- Born: Unknown Dengzhou, Henan
- Died: Unknown
- Occupation: Politician

= Ning Cheng =

Ning Cheng ( 2nd and 1st centuries BC) was a Chinese politician of the western Han dynasty under Emperors Jing and Wu. He was known for his harsh application of the law, such that officials travelling to and from his area of governance would say to each other "Better to face a nursing tigress than the wrath of Ning Cheng!"

==Life==
Ning Cheng initially served under Emperor Jing as a palace attendant and master of guests. He employed dishonest means to reach positions of power, eventually being appointed as chief commandant of Jinan. His predecessors in the post had all approached Zhi Du, the governor of Jinan, as though they were mere county officials owing to their fear of him, but Ning Cheng considered him an equal and sought to outdo him. Having known Ning Cheng by reputation, Zhi Du befriended him. Years later, after Zhi Du's death, Emperor Jing appointed Ning Cheng as a military commander in Changan in order to stymie the large number of crimes committed by imperial relatives. Ning Cheng emulated Zhi Du's style of governance and soon became an object of fear to everyone in the imperial family.

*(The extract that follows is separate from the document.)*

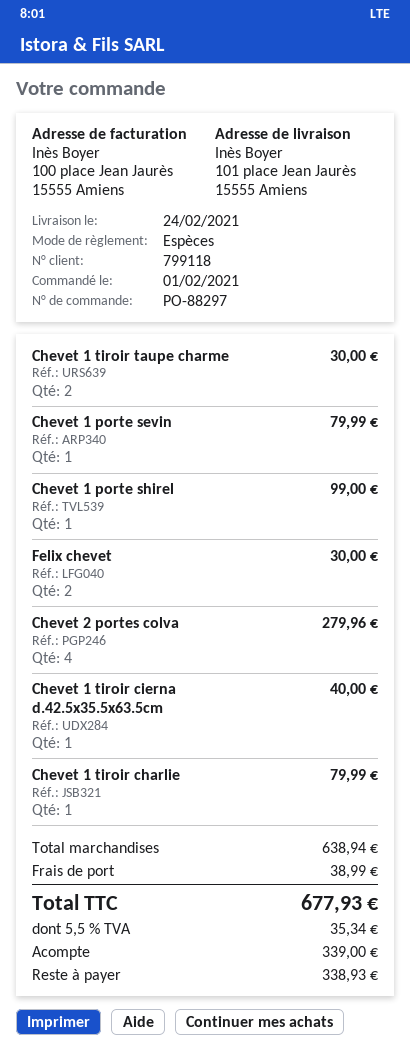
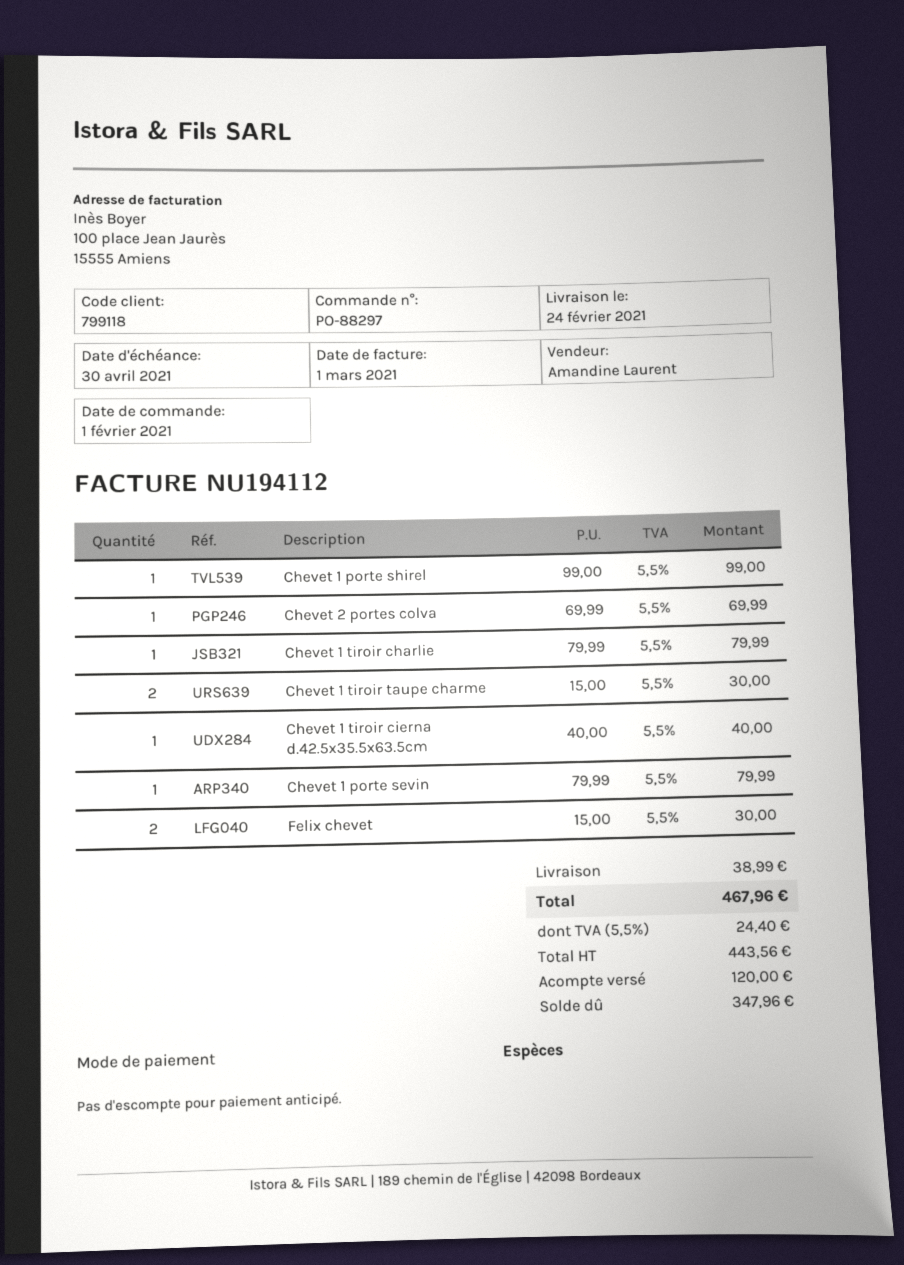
Chevet 2 portes colva: 4 for 279.96 -> 1 for 69.99
tax: 5.5% = 35.34 -> 5.5% = 24.40
total: 677.93 -> 467.96
deposit: 339.00 -> 120.00
balance: 338.93 -> 347.96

Upon Emperor Wu's accession to the throne, he made Ning Cheng prefect of the capital. However, the emperor's in-laws took every opportunity to slander Ning Cheng, ultimately resulting in his conviction. Despite it being customary for high officials of the time to commit suicide when charged with a capital offence, Ning Cheng submitted to even the most severe of punishments. Eventually, he escaped and made his way home, forging papers in order to get through the pass.

Declaring that "An official who can't advance to a salary of 2,000 piculs or a merchant who can't make at least 10,000,000 cash is not fit to be called a man!", Ning Cheng borrowed money and bought over 1,000 qing (equivalent to about 600 million square feet) of farmland on which he employed several thousand poor families to work. By the time a general amnesty was declared years later, he had amassed several thousand pieces of gold and exerted more power over the populace than the governor of the region did. Later, Emperor Wu took him out of retirement and made him chief commandant of Hangu Pass after Gongsun Hong's protests that he was like a "wolf driving a flock of sheep" had prevented Ning Cheng from becoming a provincial governor.

When Yi Zong was travelling from Henei to Nanyang to take up a post of governor at the latter, Ning Cheng had retired again and was living in Nanyang. Despite meeting Yi Zong at the pass and escorting him on his way, Ning Cheng's courtesy was not reciprocated. Instead, Yi Zong pressed charges against the Ning family forthwith and utterly demolished their homes. As a result, Ning Cheng was convicted of an offence.